I need some tips on these baseballs

I’m engraving these baseballs and I’m have a ridiculous amount of trouble finding the center points so that it looks right, any tips?

Is it the center point, or is it the position in the center related to the lacing?

A dimple in the work area at the center would assure a good center. However, it wouldn’t allow for where the image was related to the balls lacing.

If you wish that, then you have to have some way to position the ball relative to the lacing.

:smiley_cat:

Yeah I’m trying to get it centered relative to the lacing in that area so it doesn’t look like it’s off to one side

2d jigs can be tough, you’ll have to figure out how to orient the ball relative to the laces and the machine.

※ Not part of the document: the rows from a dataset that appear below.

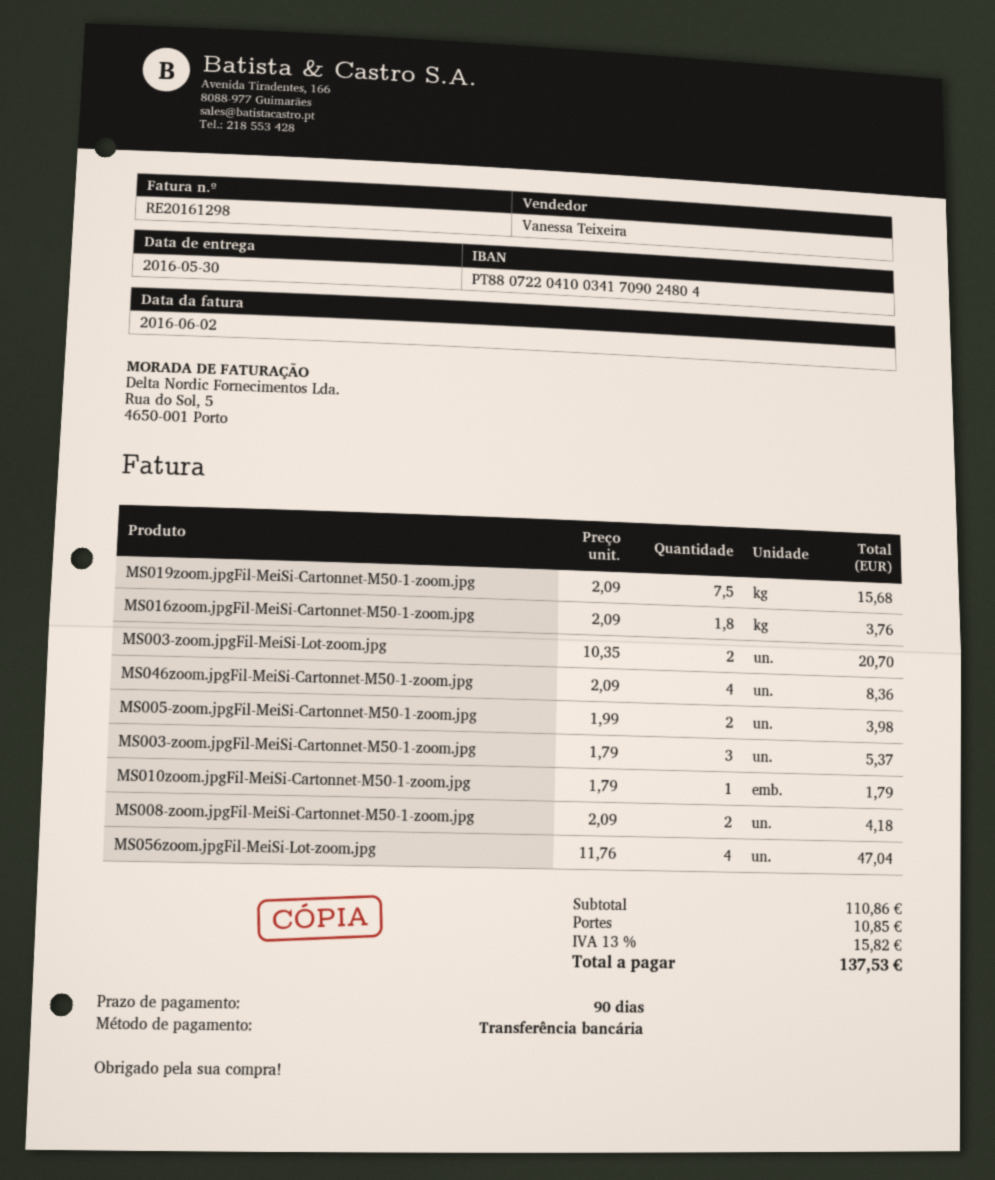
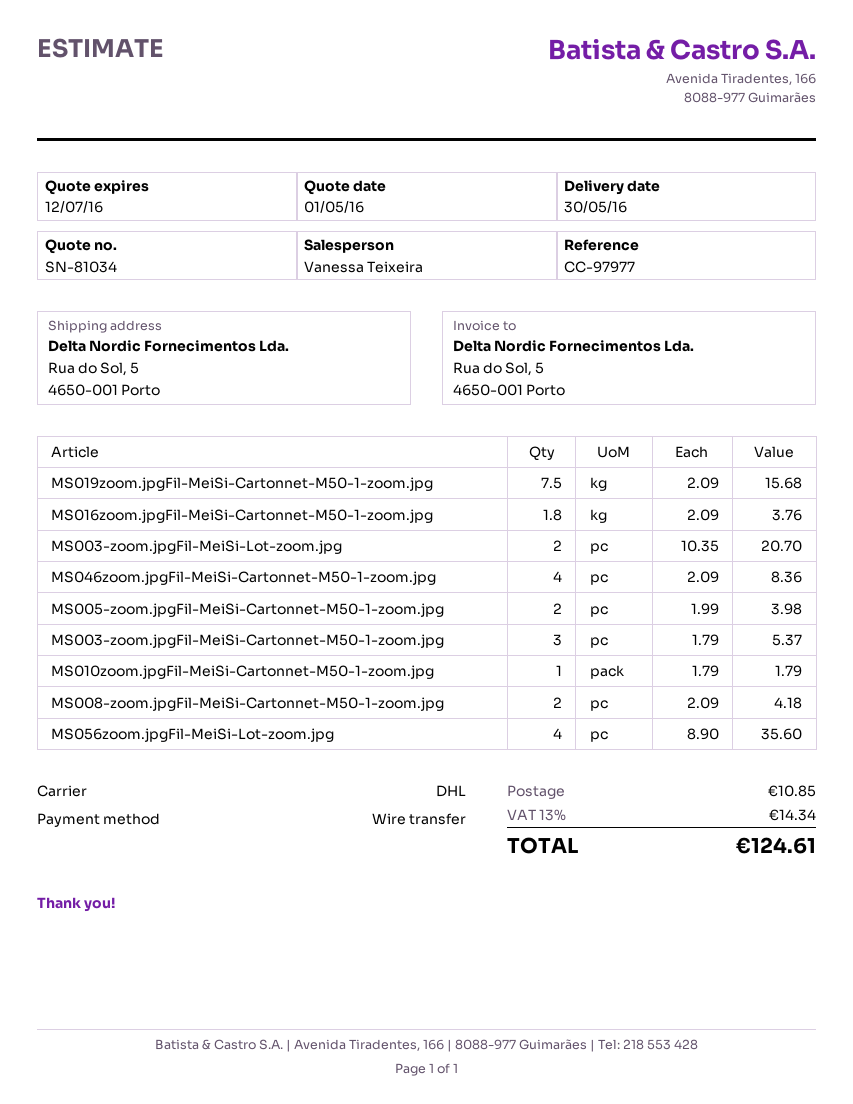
MS056zoom.jpgFil-MeiSi-Lot-zoom.jpg: 4 x 11.76 = 47.04 -> 4 x 8.90 = 35.60
tax: 13% = 15.82 -> 13% = 14.34
total: 137.53 -> 124.61

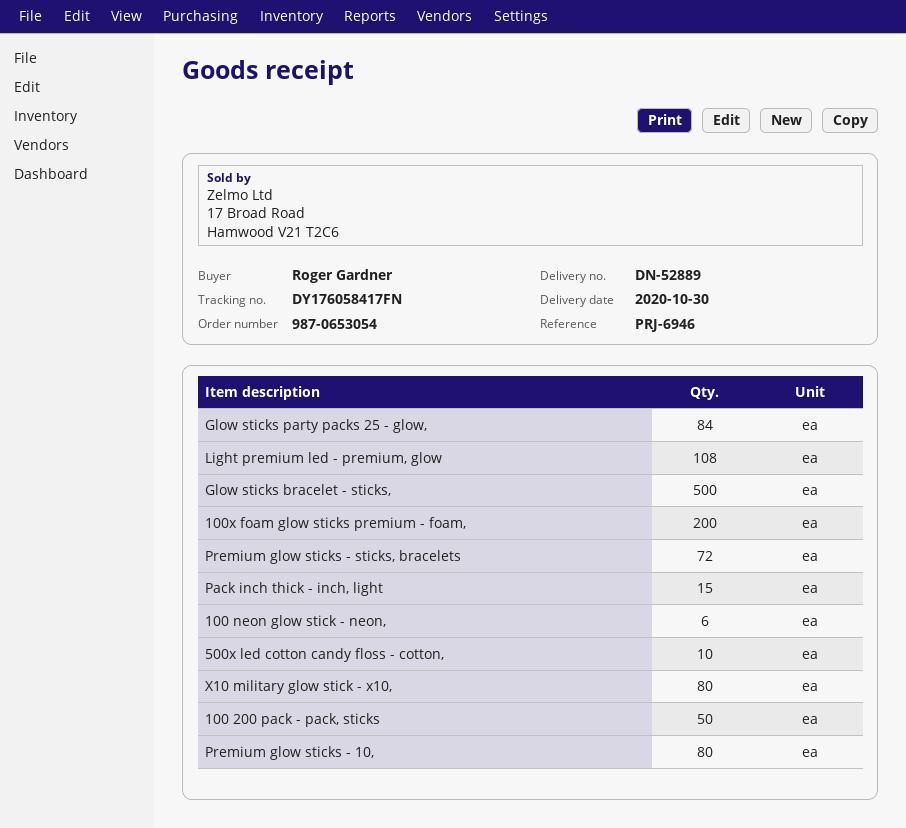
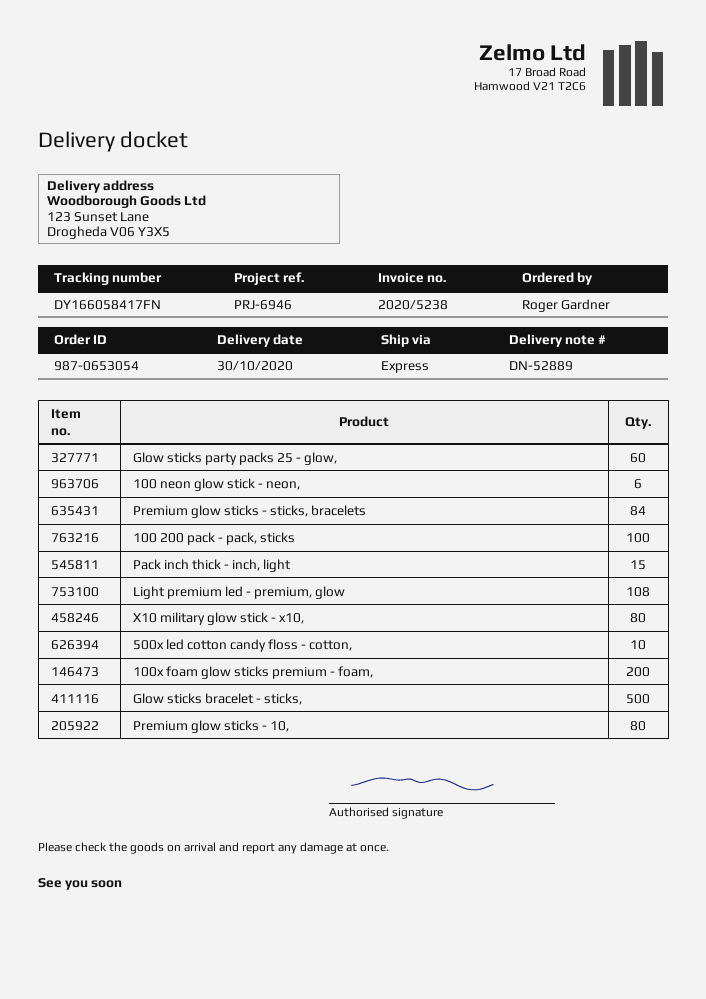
tracking number: DY176058417FN -> DY166058417FN
Glow sticks party packs 25 - glow,: 84 -> 60
Premium glow sticks - sticks, bracelets: 72 -> 84
100 200 pack - pack, sticks: 50 -> 100

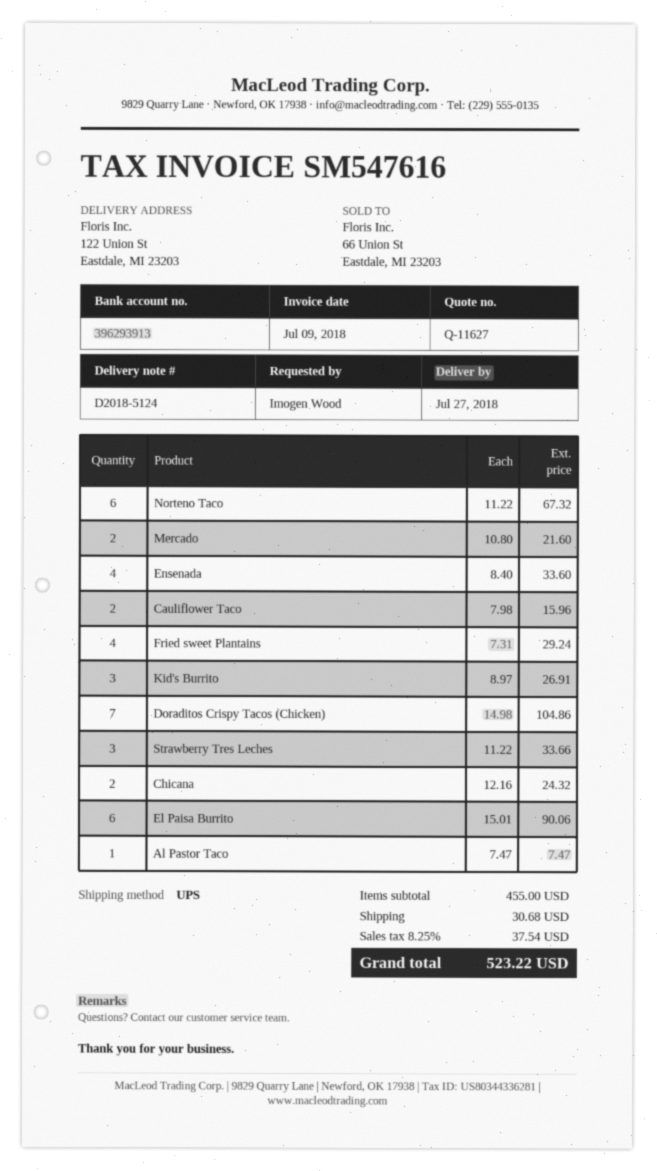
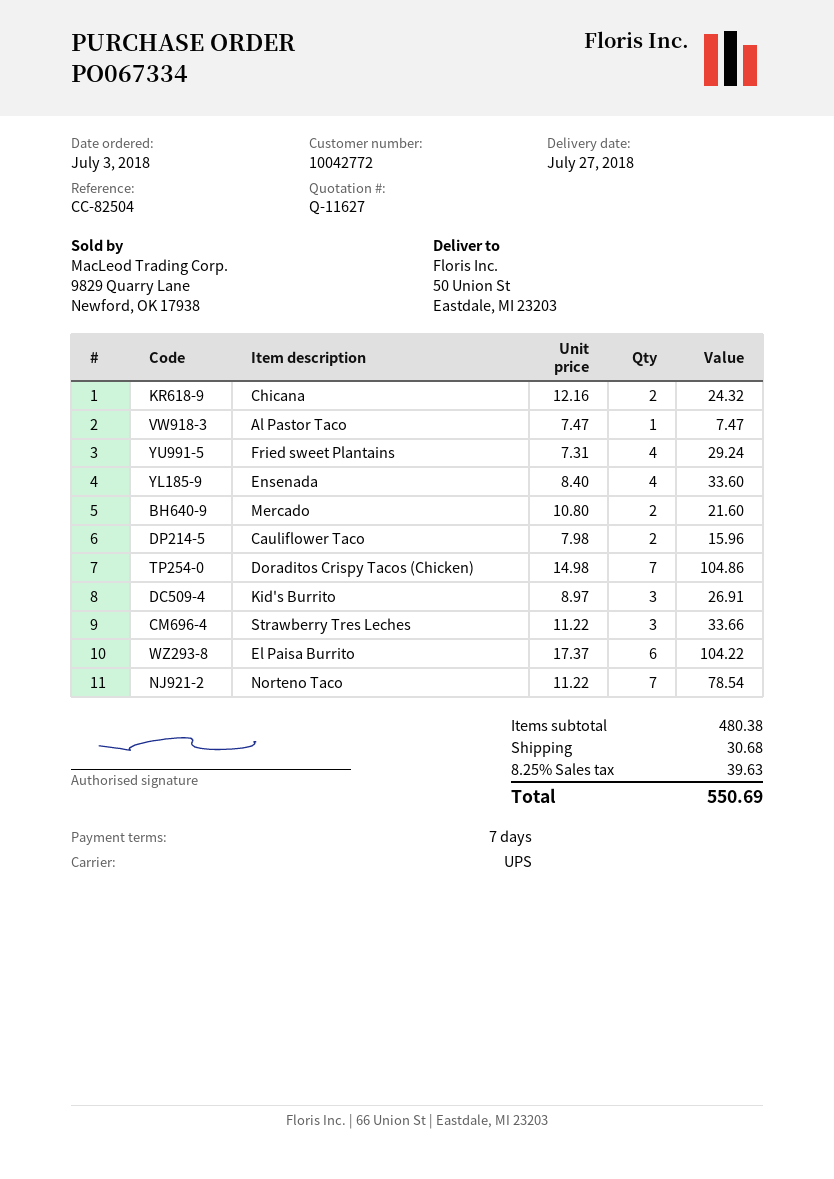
ship to: 122 Union St, Eastdale, MI 23203 -> 50 Union St, Eastdale, MI 23203
Norteno Taco: 6 x 11.22 = 67.32 -> 7 x 11.22 = 78.54
El Paisa Burrito: 6 x 15.01 = 90.06 -> 6 x 17.37 = 104.22
subtotal: 455.00 -> 480.38
tax: 8.25% = 37.54 -> 8.25% = 39.63
total: 523.22 -> 550.69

That might not be so simple, although it sure sounds simple enough.

Good luck

:smiley_cat:

Make a small wood box with a hole, big enough to drop the ball in but not through, in the bottom. Turn the box over and that is your fixture.

Locate the box where it can be always be positioned accurately and use Absolute Coords.

Put a ball in and position where you want. Then mark the box where the lasing goes through the hole. You now have a fixture that is repeatable.

Then move the laser over to the center of the ball and call that the center of your drawing. I would use a circle on the Tool layer to identify the work area for the text. Save your work and you are good to go.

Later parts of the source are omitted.